__Available data__.
◆ ◆ ◆

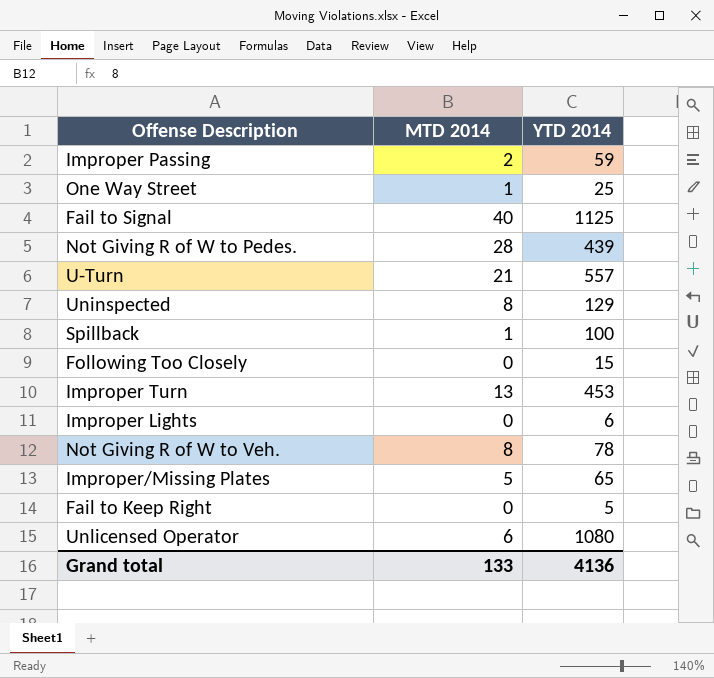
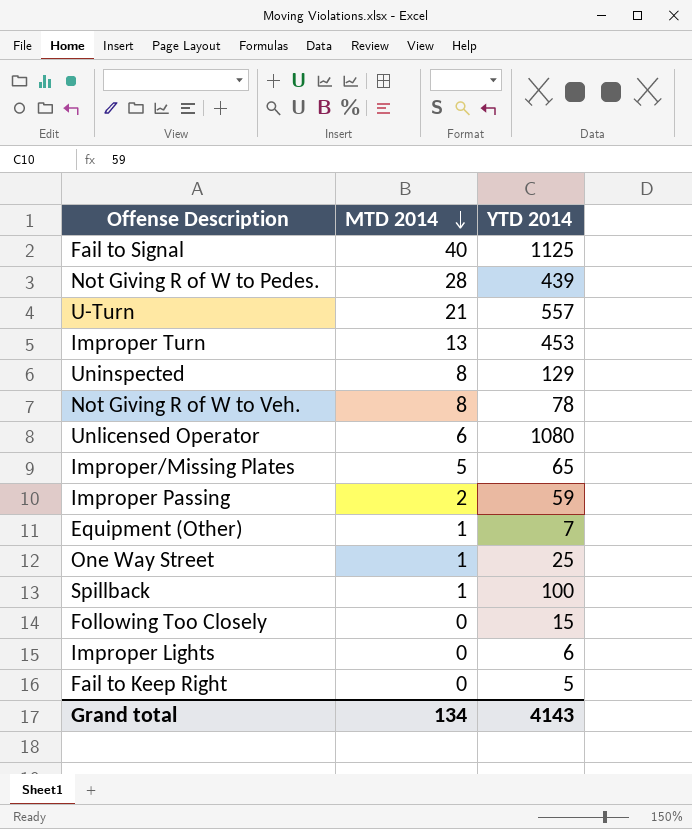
row order: none -> MTD 2014 descending
row Equipment (Other): none -> 1 | 7
Grand total | MTD 2014: 133 -> 134
Grand total | YTD 2014: 4136 -> 4143

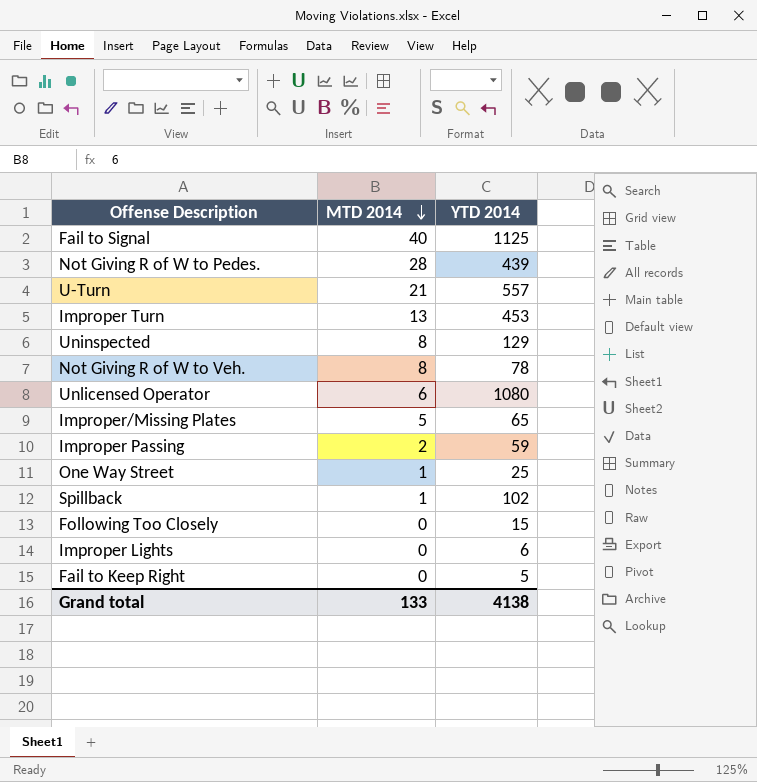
row Equipment (Other): 1 | 7 -> none
Spillback | YTD 2014: 100 -> 102
Grand total | MTD 2014: 134 -> 133
Grand total | YTD 2014: 4143 -> 4138

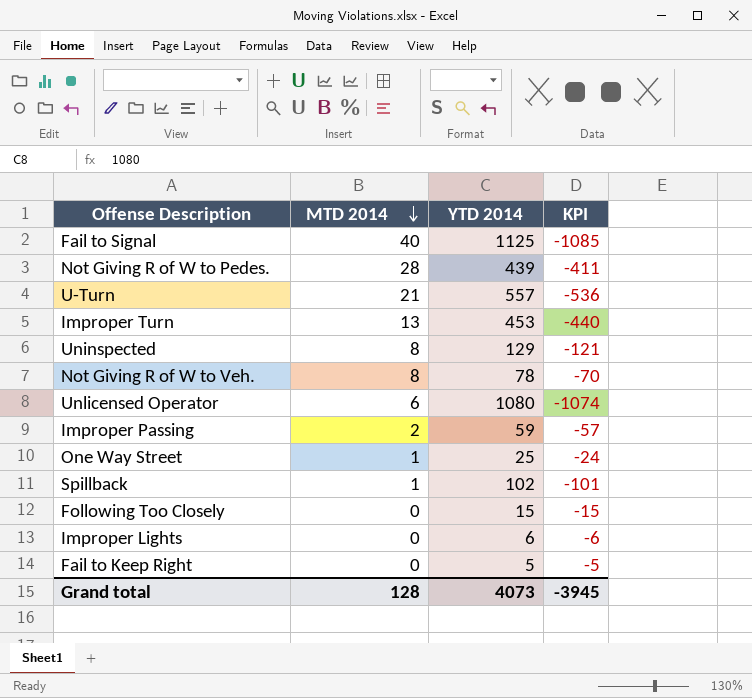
column KPI | formula: none -> [MTD 2014] - [YTD 2014]
row Improper/Missing Plates: 5 | 65 -> none
Grand total | MTD 2014: 133 -> 128
Grand total | YTD 2014: 4138 -> 4073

◆ ◆ ◆

__Task requirements__.
Return a copy of each line in the entries that contains "Equipment".

__Expected answer__.
row Equipment (Other): none -> 1 | 7
row Equipment (Other): 1 | 7 -> none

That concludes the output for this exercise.